「りこちゃん、はんばーぐおいしいね」
「そう、ありがとう」

病み上がりのくせにモリモリとハンバーグを頬張る登生。
この様子だと明日は保育園に行けそうね。

登生は食べ物の好き嫌いも虫歯もない。
もちろんわがままを言うときもあるし、時々姉を思い出して夜泣きをすることもあるけれど、手のかからないいい子だと思う。
こうして登生を引き取ってみると、姉が一人で登生を育てるのにどれだけの苦労をしたのだろうと考えてしまう。
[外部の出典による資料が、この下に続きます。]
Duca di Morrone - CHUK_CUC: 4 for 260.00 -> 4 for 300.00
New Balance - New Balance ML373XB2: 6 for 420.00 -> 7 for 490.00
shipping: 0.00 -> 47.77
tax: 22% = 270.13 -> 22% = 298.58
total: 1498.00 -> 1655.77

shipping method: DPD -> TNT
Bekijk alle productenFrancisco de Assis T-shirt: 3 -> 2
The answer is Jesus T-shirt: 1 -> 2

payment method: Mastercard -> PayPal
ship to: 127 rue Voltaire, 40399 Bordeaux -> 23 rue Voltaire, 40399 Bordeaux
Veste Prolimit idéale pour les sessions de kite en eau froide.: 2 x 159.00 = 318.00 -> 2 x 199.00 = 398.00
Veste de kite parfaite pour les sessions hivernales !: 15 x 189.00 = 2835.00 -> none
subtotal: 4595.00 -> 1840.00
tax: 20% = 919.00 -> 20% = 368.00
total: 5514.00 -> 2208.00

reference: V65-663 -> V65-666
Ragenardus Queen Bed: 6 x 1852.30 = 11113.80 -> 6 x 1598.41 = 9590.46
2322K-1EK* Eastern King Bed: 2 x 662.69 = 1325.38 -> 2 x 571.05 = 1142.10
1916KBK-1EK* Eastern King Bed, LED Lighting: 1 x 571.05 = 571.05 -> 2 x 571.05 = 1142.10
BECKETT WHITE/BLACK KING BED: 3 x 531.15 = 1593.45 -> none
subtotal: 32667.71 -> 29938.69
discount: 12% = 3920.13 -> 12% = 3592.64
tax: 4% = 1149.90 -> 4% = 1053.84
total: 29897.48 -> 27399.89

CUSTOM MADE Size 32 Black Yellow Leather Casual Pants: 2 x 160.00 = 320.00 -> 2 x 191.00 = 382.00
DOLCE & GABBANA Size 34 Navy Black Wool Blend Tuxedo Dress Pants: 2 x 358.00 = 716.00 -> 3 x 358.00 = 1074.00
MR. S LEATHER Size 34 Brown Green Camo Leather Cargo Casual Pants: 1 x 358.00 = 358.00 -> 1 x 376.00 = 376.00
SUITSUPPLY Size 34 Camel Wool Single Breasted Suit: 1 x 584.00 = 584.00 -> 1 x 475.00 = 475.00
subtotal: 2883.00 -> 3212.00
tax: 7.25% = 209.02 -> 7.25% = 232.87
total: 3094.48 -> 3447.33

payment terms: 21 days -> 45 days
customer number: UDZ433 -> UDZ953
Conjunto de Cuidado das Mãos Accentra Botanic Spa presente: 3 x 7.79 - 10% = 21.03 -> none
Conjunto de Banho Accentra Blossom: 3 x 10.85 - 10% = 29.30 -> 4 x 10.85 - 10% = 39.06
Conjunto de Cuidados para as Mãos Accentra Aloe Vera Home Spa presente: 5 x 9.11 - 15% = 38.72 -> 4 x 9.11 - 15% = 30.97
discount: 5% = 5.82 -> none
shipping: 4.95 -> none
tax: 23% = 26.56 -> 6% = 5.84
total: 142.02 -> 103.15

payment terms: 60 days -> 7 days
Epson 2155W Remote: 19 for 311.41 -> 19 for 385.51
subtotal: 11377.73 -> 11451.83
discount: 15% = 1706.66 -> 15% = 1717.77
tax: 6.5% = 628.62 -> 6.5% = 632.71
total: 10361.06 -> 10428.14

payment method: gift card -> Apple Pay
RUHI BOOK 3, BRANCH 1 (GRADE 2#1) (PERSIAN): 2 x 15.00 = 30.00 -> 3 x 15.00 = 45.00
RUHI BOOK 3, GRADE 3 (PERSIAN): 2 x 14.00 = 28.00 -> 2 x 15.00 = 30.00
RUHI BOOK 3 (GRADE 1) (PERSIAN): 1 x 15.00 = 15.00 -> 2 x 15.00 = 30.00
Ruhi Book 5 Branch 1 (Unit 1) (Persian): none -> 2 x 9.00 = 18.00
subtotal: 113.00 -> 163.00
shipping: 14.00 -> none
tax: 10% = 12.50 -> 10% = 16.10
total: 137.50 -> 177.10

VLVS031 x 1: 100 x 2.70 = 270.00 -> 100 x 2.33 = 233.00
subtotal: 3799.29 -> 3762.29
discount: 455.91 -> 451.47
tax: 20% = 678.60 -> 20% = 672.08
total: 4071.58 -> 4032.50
今でこそ自分の足で歩き自分の言葉で意思を伝えてくれるけれど、生まれた時はそうではなかったはずだし、生まれたての子供を抱え仕事もしながらの子育てを想像するだけで言葉が出ない。

「りこちゃん、おふろはいる?」
「そうね」

まだ髪や体が自分で洗えない登生には誰かが付いて入ってやらないといけない。
一緒に入って登生を洗ってやり、その後自分を洗おうとすると登生は上がりたくて騒ぎ出す。そんな時は「父親がいてくれればいいのにな」と思ってしまう。きっと姉もそう思ったに違いない。

そもそも、登生の父親は誰だろう。
私はどうしてもそのことが知りたいと思っている。